# 1-Piece Cat Frames



## zbaird (Oct 11, 2003)

A lot of people consider Madcatr to be the best. That said you have about a year til you get your hands on one. Down River Equip. started making some one piece frames a year or two ago in addition to the modular ones they have made for decades and can do pretty much whatever you want. Ive seen a few of their one piece cats and they are pretty damn nice and, you can have it before spring.


----------



## idaho_h2o (May 5, 2005)

Class V and Madcatr


----------



## T.O.Mac (Jun 6, 2015)

Eddyline Welding in Moab can make you a great frame


----------



## MT4Runner (Apr 6, 2012)

From what I've seen of cat frames...if YOU know what YOU want, there are a lot of people who can fabricate a frame for you and do it well.



If you don't entirely know what YOU want and want a frame that has all the trial and error in the rearview mirror and need it turnkey....Madcatr.


----------



## slickhorn (Dec 15, 2005)

I have and love my madcatr 1-piece frame. It's my go-to frame.

That said, I also have and love a breakdown cat frame from whitewater machine works. It is lighter, cheaper, and arrived faster. IMO I can't feel any difference in rigidity. 

John Welfelt is also making some interesting breakdown cat frames.


----------



## Rockgizmo (May 21, 2009)

DRE made up a frame for me a few years back. They put it together based on the design I wanted. DRE did an awesome job and I totally recommend them.


----------



## Sonrisa (Jun 3, 2013)

*New Welfelt Cat Frame - Nexus*

John Welfelt is now producing high-end welded aluminum cat frames. I've had a chance to row them several times and they're unbelievable. The frame has a compound bend so it hugs the tubes better than any other design I've seen. 
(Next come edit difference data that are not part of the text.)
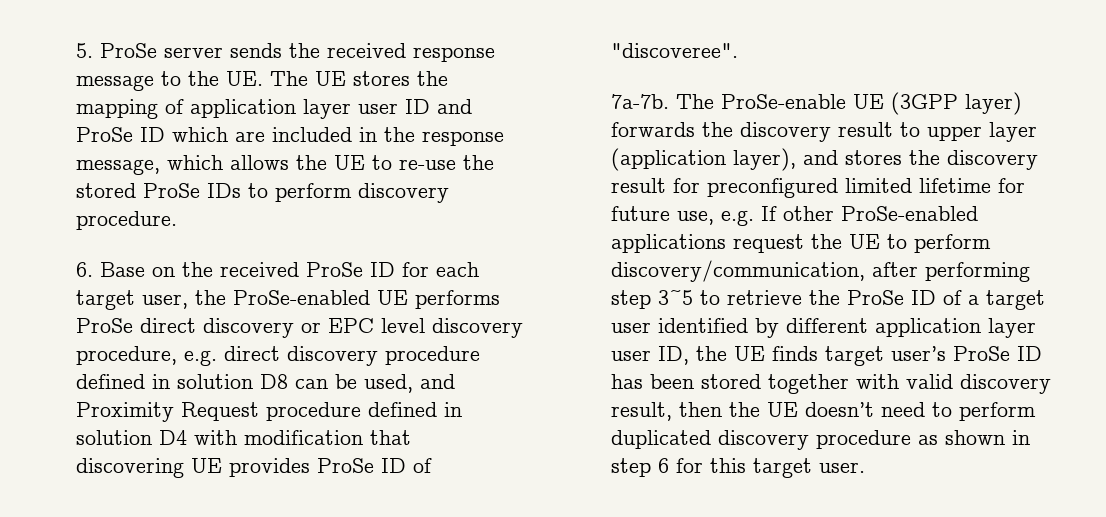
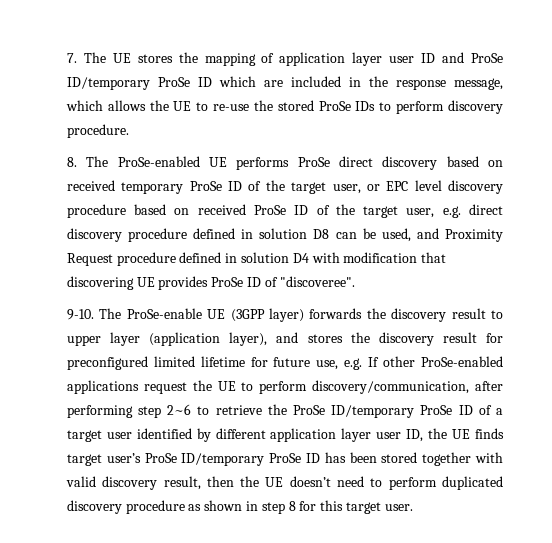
- 5. ProSe server sends the received response message to the UE. The UE stores the mapping of application layer user ID and ProSe ID which are included in the response message, which allows the UE to re-use the stored ProSe IDs to perform discovery procedure.
+ 7. The UE stores the mapping of application layer user ID and ProSe ID/temporary ProSe ID which are included in the response message, which allows the UE to re-use the stored ProSe IDs to perform discovery procedure.
- 6. Base on the received ProSe ID for each target user, the ProSe-enabled UE performs ProSe direct discovery or EPC level discovery procedure, e.g. direct discovery procedure defined in solution D8 can be used, and Proximity Request procedure defined in solution D4 with modification that discovering UE provides ProSe ID of "discoveree".
+ 8. The ProSe-enabled UE performs ProSe direct discovery based on received temporary ProSe ID of the target user, or EPC level discovery procedure based on received ProSe ID of the target user, e.g. direct discovery procedure defined in solution D8 can be used, and Proximity Request procedure defined in solution D4 with modification that discovering UE provides ProSe ID of "discoveree".
- 7a-7b.
+ 9-10.
- The ProSe-enable UE (3GPP layer) forwards the discovery result to upper layer (application layer), and stores the discovery result for preconfigured limited lifetime for future use, e.g. If other ProSe-enabled applications request the UE to perform discovery/communication, after performing step 3~5 to retrieve the ProSe ID of a target user identified by different application layer user ID, the UE finds target user’s ProSe ID has been stored together with valid discovery result, then the UE doesn’t need to perform duplicated discovery procedure as shown in step 6 for this target user.
+ The ProSe-enable UE (3GPP layer) forwards the discovery result to upper layer (application layer), and stores the discovery result for preconfigured limited lifetime for future use, e.g. If other ProSe-enabled applications request the UE to perform discovery/communication, after performing step 2~6 to retrieve the ProSe ID/temporary ProSe ID of a target user identified by different application layer user ID, the UE finds target user’s ProSe ID/temporary ProSe ID has been stored together with valid discovery result, then the UE doesn’t need to perform duplicated discovery procedure as shown in step 8 for this target user.

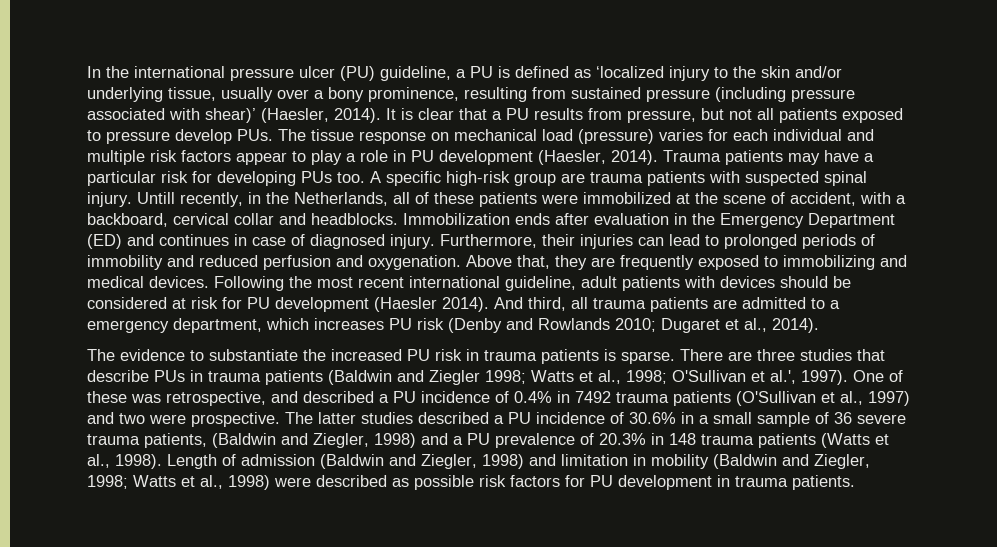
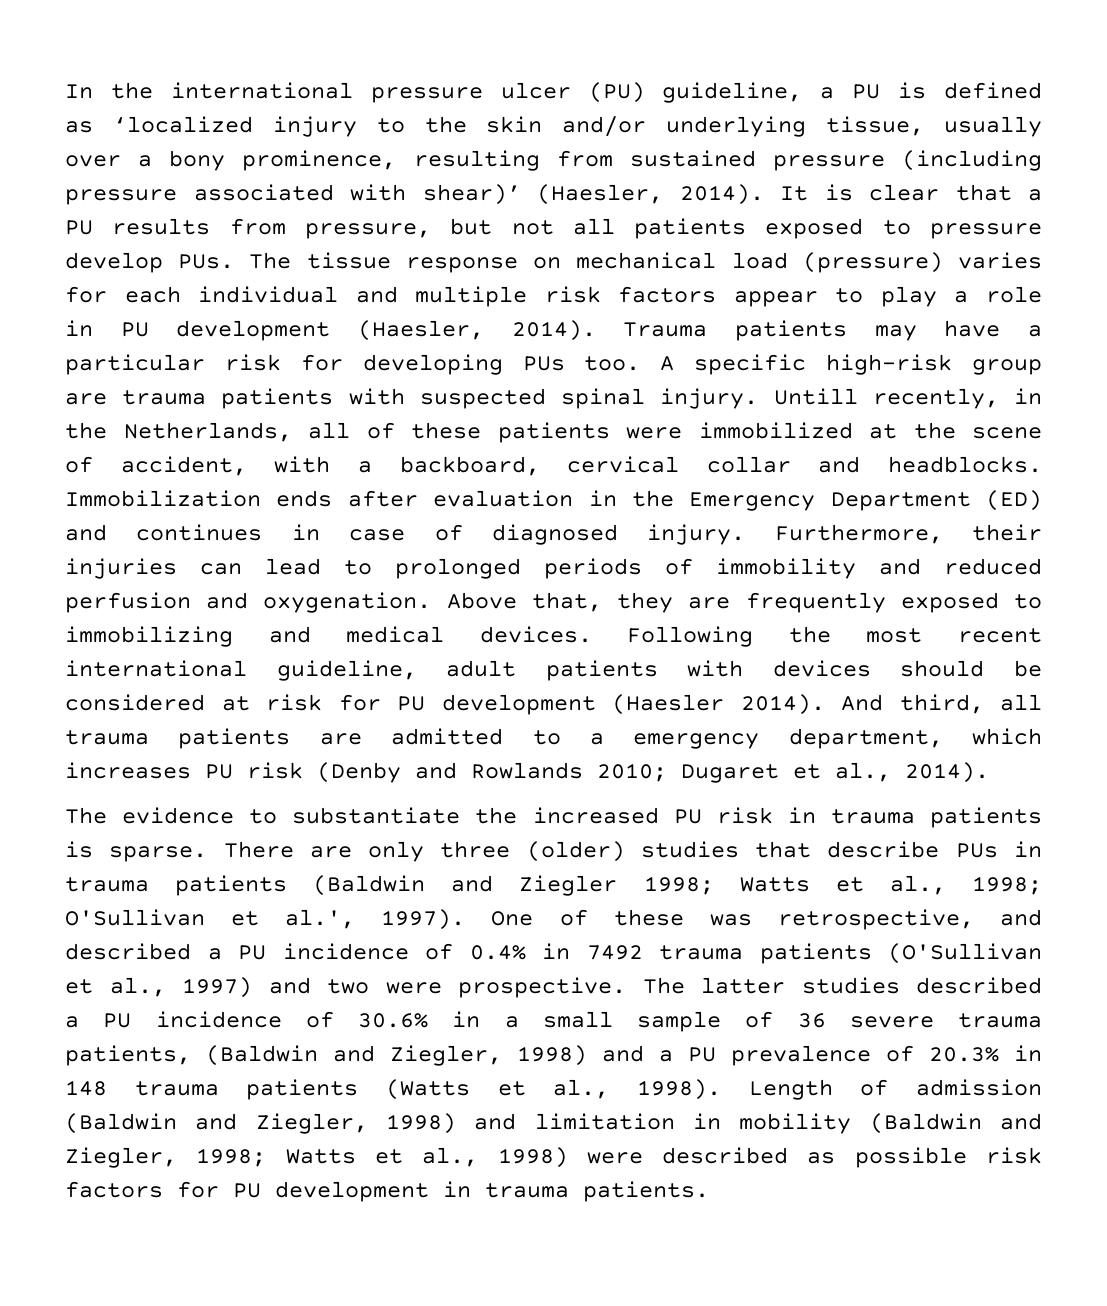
- There are three studies that describe PUs in trauma patients (Baldwin and Ziegler 1998; Watts et al., 1998; O'Sullivan et al.', 1997).
+ There are only three (older) studies that describe PUs in trauma patients (Baldwin and Ziegler 1998; Watts et al., 1998; O'Sullivan et al.', 1997).

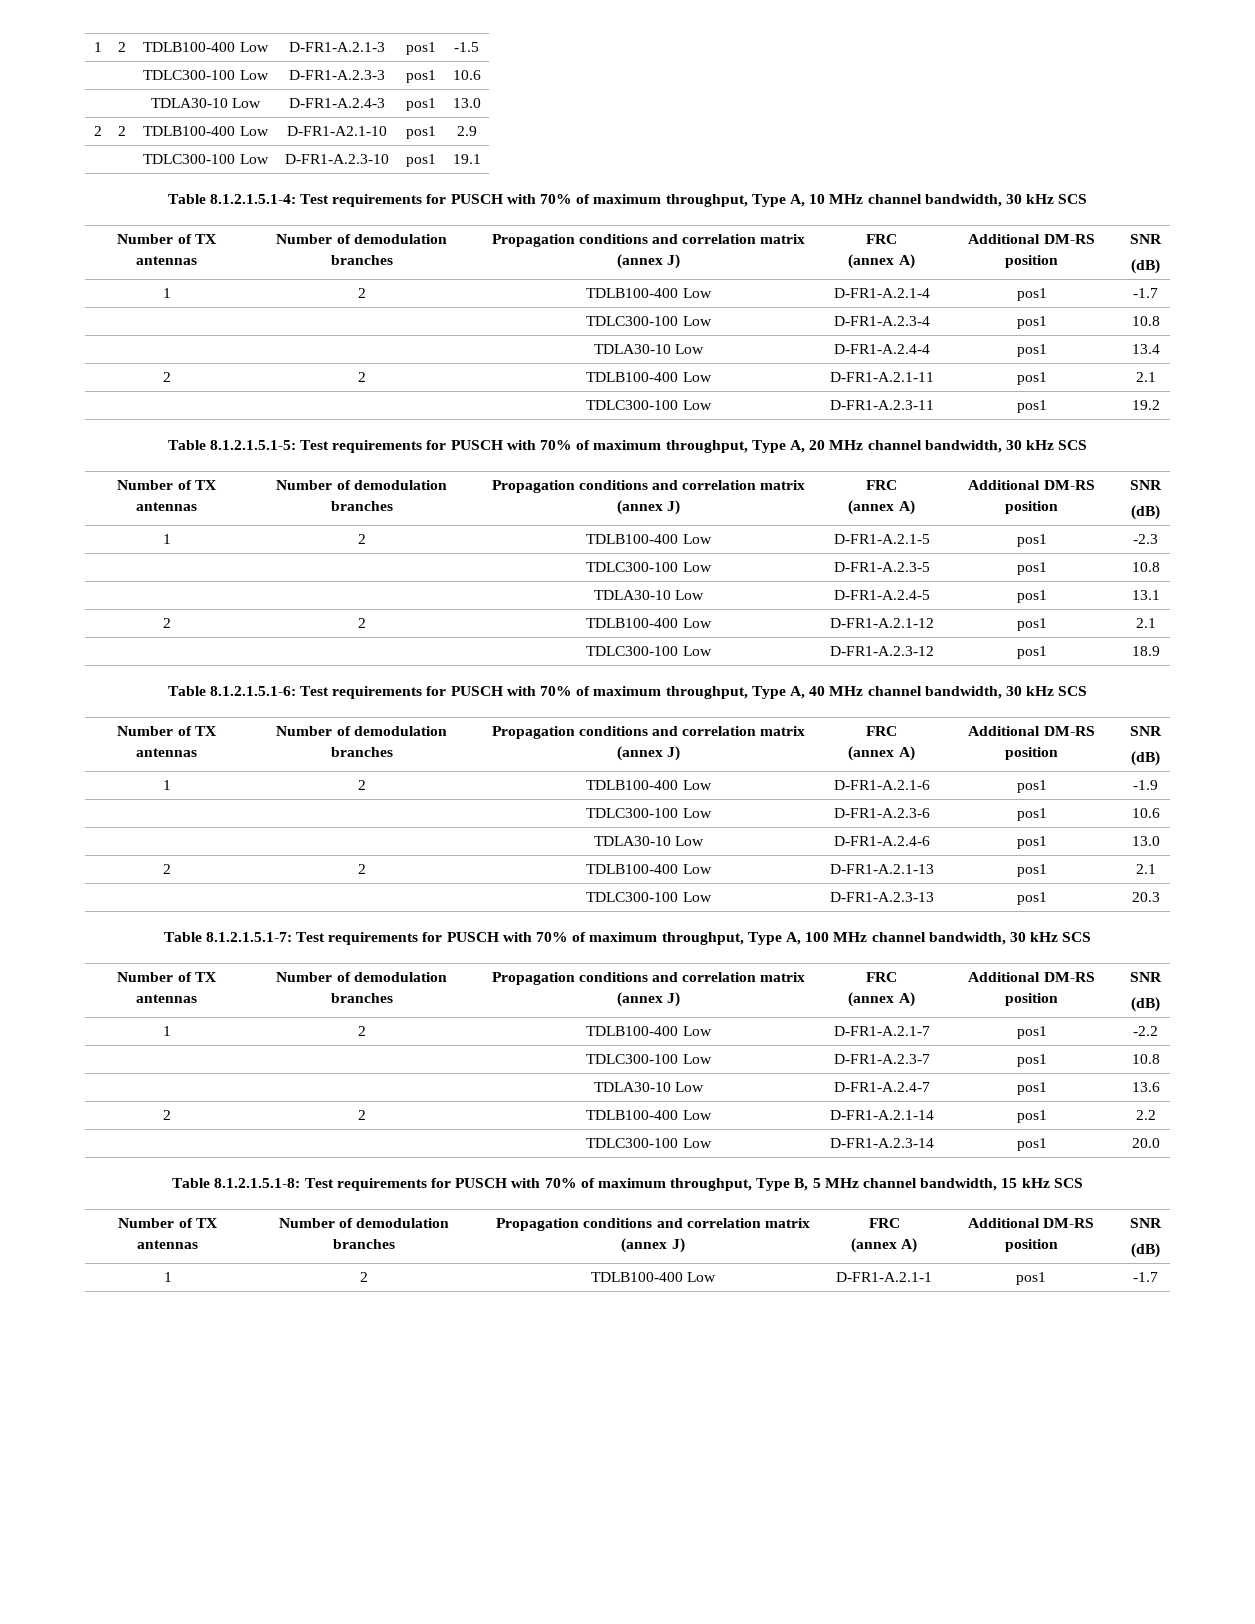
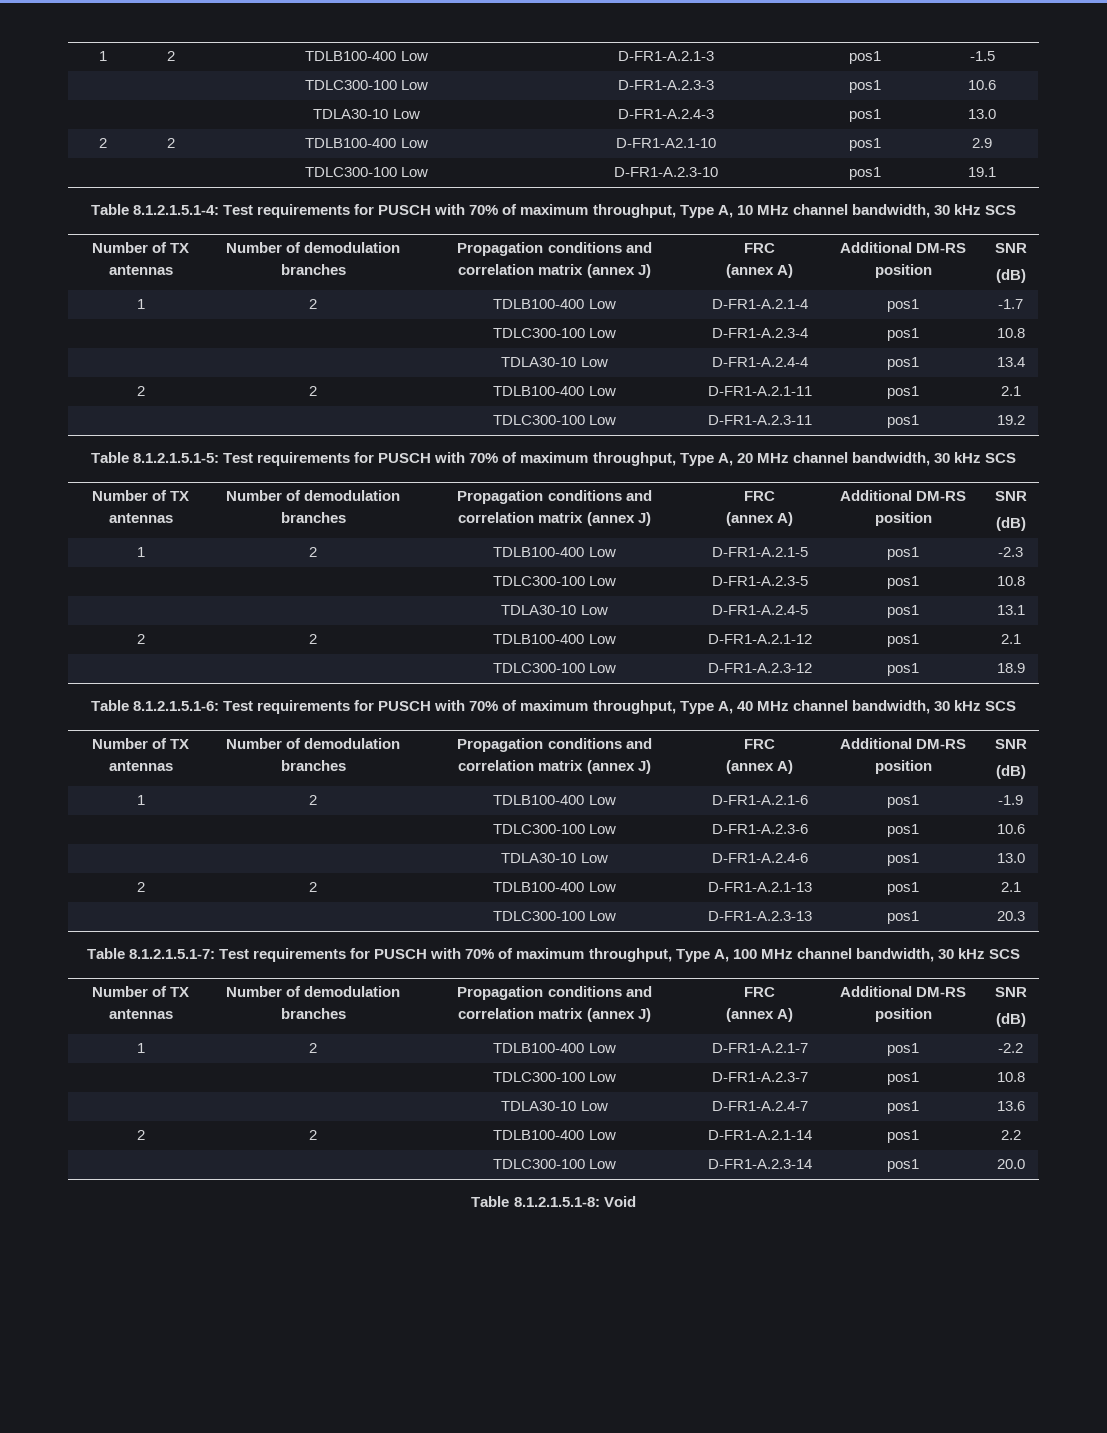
- Table 8.1.2.1.5.1-8: Test requirements for PUSCH with 70% of maximum throughput, Type B, 5 MHz channel bandwidth, 15 kHz SCS
- Number of TX antennas | Number of demodulation branches | Propagation conditions and correlation matrix (annex J) | FRC
- (annex A) | Additional DM-RS position | SNR
- (dB)
- 1 | 2 | TDLB100-400 Low | D-FR1-A.2.1-1 | pos1 | -1.7
+ Table 8.1.2.1.5.1-8: Void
I'd certainly give them a look if you're interested in Madcatr/Class V style frames.




Check out more here.


----------



## Dr.AndyDVM (Jul 28, 2014)

That Wefeldt frame with the compound bend is very elegant. 

I just bought a Class V. I picked it up last weekend. I love it. Have yet to use it. It is very light.


----------



## lhowemt (Apr 5, 2007)

Madcatr hands down. I like how the WWMW breakdown frames look too, for a breakdown.


----------



## zbaird (Oct 11, 2003)

those nexus are a pretty looking frame aren't they.


----------



## montuckyhuck (Mar 14, 2010)

I will give one more quick nod to Jesse's frames. As the name would suggest they actually hold up to Class V abuse. He couldn't be a better guy to work with either. He called me and told me my frame was done and powder coated before I even paid him. I did have him cut two inches off of his standard width and I am happy with that decision.


----------



## montuckyhuck (Mar 14, 2010)

Think it tied it into my color scheme nicely!


----------



## Roddy (Sep 8, 2011)

*Class V*

Class V. Jesse is great to work with, he makes a great product, and produces a frame within a reasonable amount of time.


----------